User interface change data
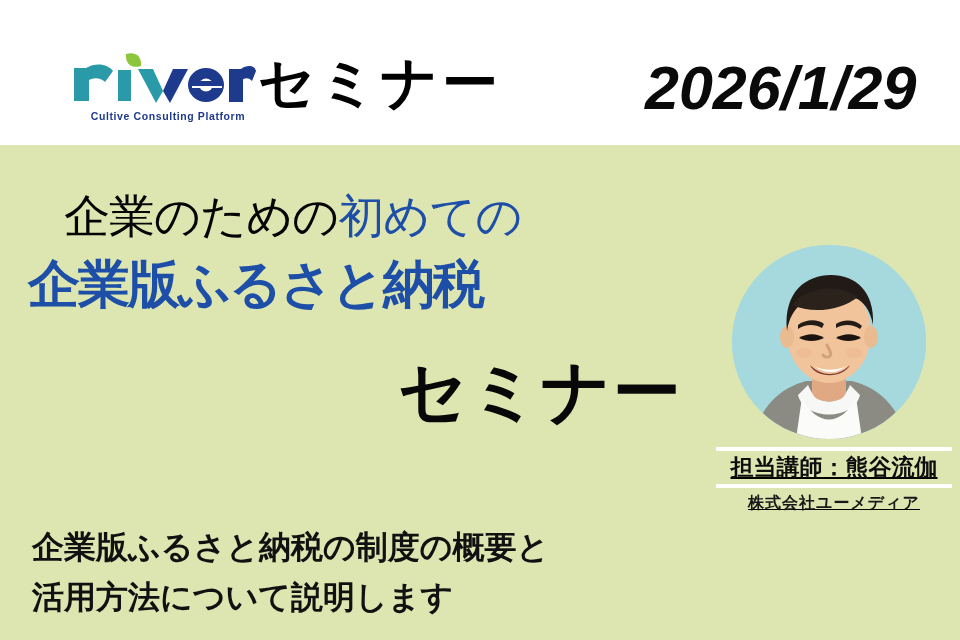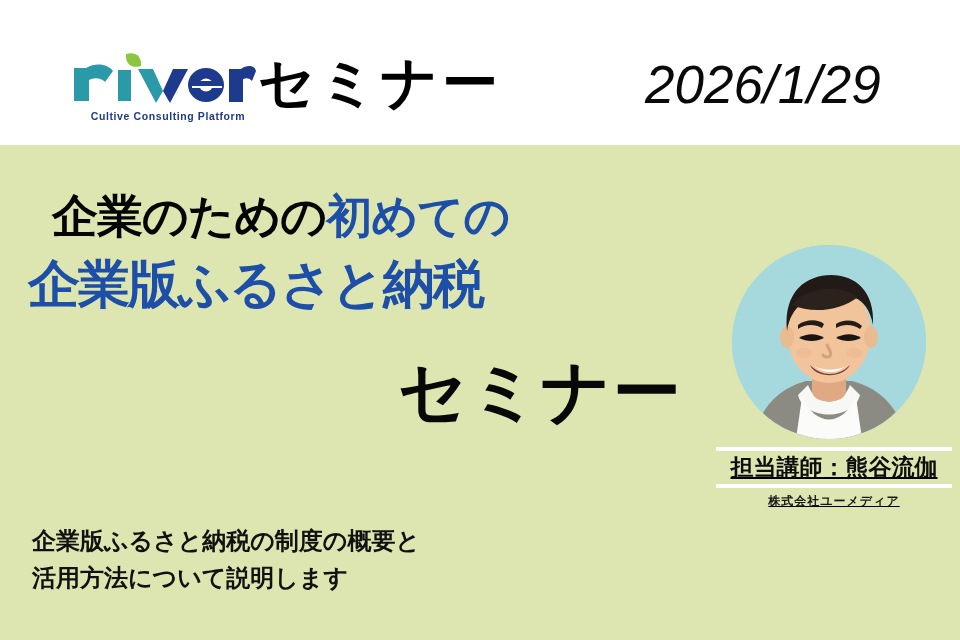--- a/index.html
+++ b/index.html
@@ -28,32 +28,32 @@
   .header-seminar{
     position:absolute;left:258px;top:55px;
     font-size:56px;font-weight:bold;color:#000;
     letter-spacing:4px;line-height:1;
     font-family:"DejaVu Sans","Liberation Sans",sans-serif;
     white-space:nowrap;
   }
 
   .header-date{
     position:absolute;left:645px;top:58px;
-    font-size:53px;font-weight:normal;font-style:italic;color:#0a0a0a;
+    font-size:61px;font-weight:bold;font-style:italic;color:#0a0a0a;
     letter-spacing:0px;line-height:1;
     font-family:"Liberation Sans","DejaVu Sans",sans-serif;
     white-space:nowrap;
   }
 
   
   .body-area{position:absolute;left:0;top:145px;width:960px;height:495px;background:#dde5b0;}
 
   .line1{
-    position:absolute;left:52px;top:48px;
-    font-size:46px;font-weight:bold;line-height:1;
+    position:absolute;left:64px;top:48px;
+    font-size:46px;font-weight:normal;line-height:1;
     letter-spacing:-1px;white-space:nowrap;
     font-family:"DejaVu Sans","Liberation Sans",sans-serif;
   }
   .line1 .k{color:#050505;}
   .line1 .b{color:#1d4ea8;}
 
   .line2{
     position:absolute;left:28px;top:113px;
     font-size:52px;font-weight:bold;color:#1d4ea8;
     line-height:1;letter-spacing:-2px;white-space:nowrap;
@@ -62,21 +62,21 @@
 
   .line3{
     position:absolute;left:398px;top:212px;
     font-size:68px;font-weight:bold;color:#080808;
     line-height:1;letter-spacing:2px;white-space:nowrap;
     font-family:"DejaVu Serif","Liberation Serif",serif;
   }
 
   .desc{
     position:absolute;left:32px;top:378px;
-    font-size:24px;font-weight:bold;color:#111;
+    font-size:32px;font-weight:bold;color:#111;
     line-height:1.55;letter-spacing:0px;
     font-family:"DejaVu Sans","Liberation Sans",sans-serif;
     white-space:pre-line;
   }
 
   
   .portrait{
     position:absolute;left:732px;top:100px;
     width:194px;height:194px;border-radius:50%;
     overflow:hidden;background:#a5d9de;
@@ -89,21 +89,21 @@
   .rule.top{margin-bottom:2px;}
   .rule.bot{margin-top:2px;}
   .speaker-name{
     font-size:23px;font-weight:bold;color:#0d0d0d;
     line-height:1.25;letter-spacing:0px;text-align:center;
     font-family:"DejaVu Sans","Liberation Sans",sans-serif;
     white-space:nowrap;
   }
   .speaker-org{
     margin-top:5px;text-align:center;
-    font-size:12px;font-weight:bold;color:#171717;
+    font-size:16px;font-weight:bold;color:#171717;
     letter-spacing:1px;
     font-family:"DejaVu Sans","Liberation Sans",sans-serif;
     white-space:nowrap;
   }
 </style>
 </head>
 <body>
 
 <div class="slide">
 

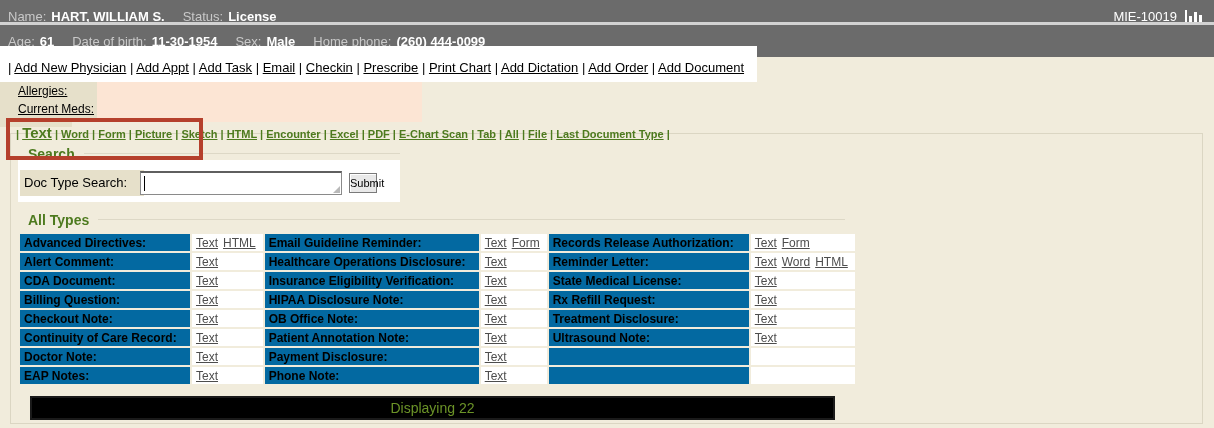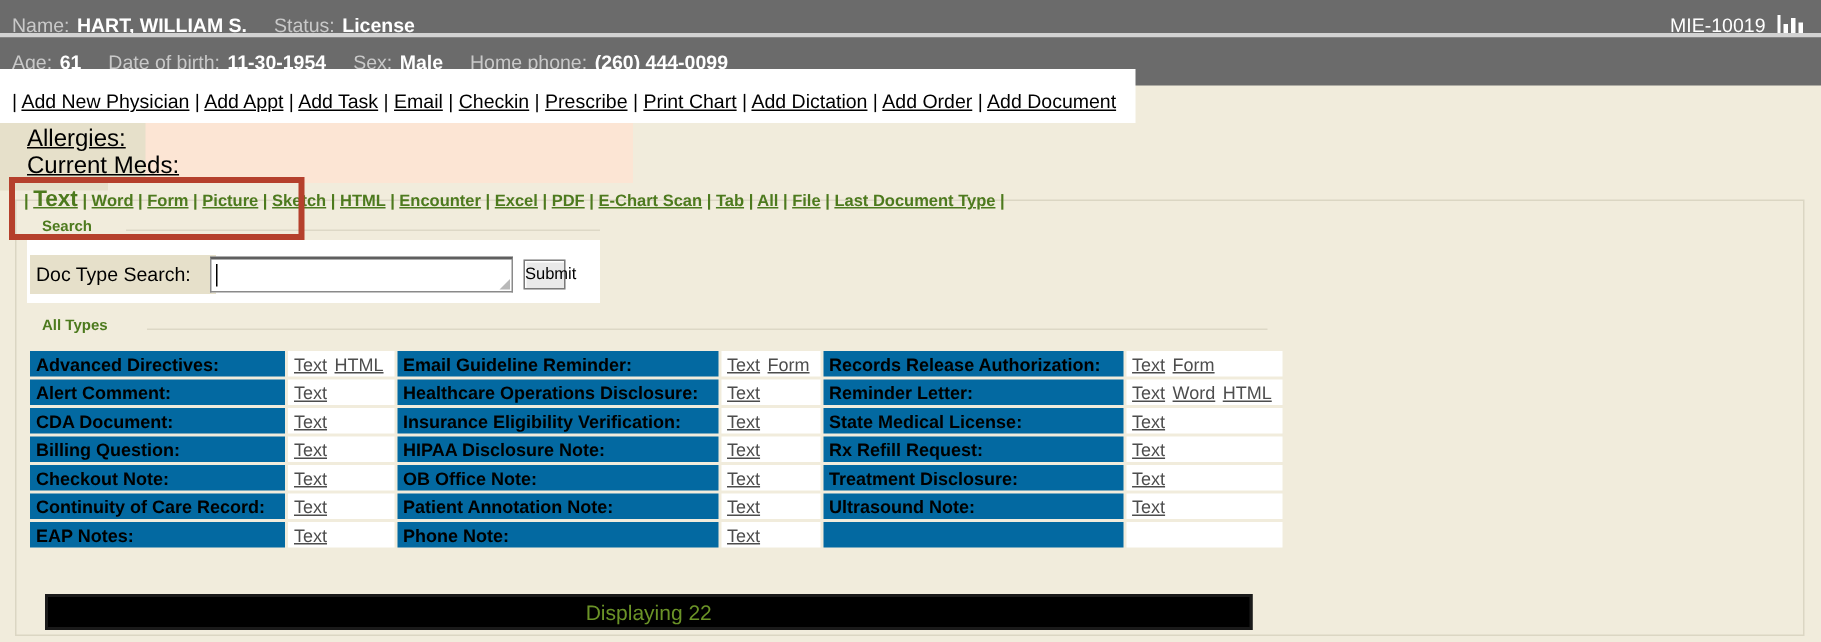--- a/index.html
+++ b/index.html
@@ -24,42 +24,42 @@
   #nav { position:absolute; top:60px; left:8px; font-size:13px; color:#000; white-space:nowrap; }
   #nav a { color:#000; text-decoration:underline; cursor:pointer; }
   .pipe { color:#000; }
 
   
   #peach { position:absolute; top:82px; left:0; width:422px; height:40px; background:#fce5d4; }
   .strip { position:absolute; left:0; background:#e6e0ca; height:18px; }
   #allergies-strip { top:82px; width:97px; }
   #meds-strip { top:100px; width:97px; }
   #empty-strip { position:absolute; top:118px; left:0; width:72px; height:9px; background:#e6e0ca; }
-  .summary-link { position:absolute; left:18px; font-size:16px; color:#000; text-decoration:underline; cursor:pointer; }
+  .summary-link { position:absolute; left:18px; font-size:12px; color:#000; text-decoration:underline; cursor:pointer; }
   #allergies-link { top:84px; }
   #meds-link { top:102px; }
 
   
   #panel { position:absolute; top:133px; left:10px; width:1193px; height:291px;
            border:1px solid #dbd6c3; background:#f1ecdc; }
 
   
   #adddoc-row { position:absolute; top:124px; left:16px; display:flex; align-items:baseline; white-space:nowrap; z-index:3; }
   #adddoc-title { font-size:16px; font-weight:bold; color:#4d7a1e; margin-right:6px; }
   #type-links { font-size:11px; font-weight:bold; color:#4d7a1e; }
   #type-links a { color:#4d7a1e; text-decoration:underline; cursor:pointer; }
   #type-links a.big { font-size:15px; }
   #type-links .pipe { color:#4d7a1e; text-decoration:none; font-weight:bold; }
 
   
   #annotation-box { position:absolute; top:118px; left:6px; width:197px; height:42px;
                     border:4px solid #b5402c; z-index:5; background:transparent; }
 
   
-  .legend { position:absolute; font-size:10px; font-weight:bold; color:#4d7a1e; z-index:2;text-align:right; }
+  .legend { position:absolute; font-size:14px; font-weight:bold; color:#4d7a1e; z-index:2;text-align:right; }
   .legend-rule { position:absolute; height:1px; background:#ddd8c6; }
   #search-title { top:146px; left:28px; }
   #search-rule { top:153px; left:84px; width:316px; }
   #alltypes-title { top:212px; left:28px; }
   #alltypes-rule { top:219px; left:98px; width:747px; }
 
   
   #search-box { position:absolute; top:160px; left:18px; width:382px; height:42px; background:#ffffff; }
   #doc-search-label { position:absolute; top:170px; left:20px; width:124px; height:26px; background:#e6e0ca;
                       font-size:13px; color:#000; padding:5px 0 0 4px; }
@@ -208,25 +208,33 @@
         </tr>
         <tr>
           <td class="tlabel">Continuity of Care Record:</td>
           <td class="tlinks"><a>Text</a></td>
           <td class="tlabel">Patient Annotation Note:</td>
           <td class="tlinks"><a>Text</a></td>
           <td class="tlabel">Ultrasound Note:</td>
           <td class="tlinks"><a>Text</a></td>
         </tr>
         <tr>
-          <td class="tlabel">EAP Notes:</td>
-          <td class="tlinks"><a>Text</a></td>
-          <td class="tlabel">Phone Note:</td>
+          <td class="tlabel">Doctor Note:</td>
+          <td class="tlinks"><a>Text</a></td>
+          <td class="tlabel">Payment Disclosure:</td>
           <td class="tlinks"><a>Text</a></td>
           <td class="tlabel"></td>
           <td class="tlinks"></td>
         </tr>
+        <tr>
+          <td class="tlabel">EAP Notes:</td>
+          <td class="tlinks"><a>Text</a></td>
+          <td class="tlabel">Phone Note:</td>
+          <td class="tlinks"><a>Text</a></td>
+          <td class="tlabel"></td>
+          <td class="tlinks"></td>
+        </tr>
       </tbody>
   </table>
 
   <div id="display-box">Displaying 22</div>
 
 </div>
 
 </body></html>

• **EXERCISE INSTRUCTIONS**
Locate and copy each line in the data above that includes the word "border".

• **TASK RESULT**
     width:194px;height:194px;border-radius:50%;
            border:1px solid #dbd6c3; background:#f1ecdc; }
                     border:4px solid #b5402c; z-index:5; background:transparent; }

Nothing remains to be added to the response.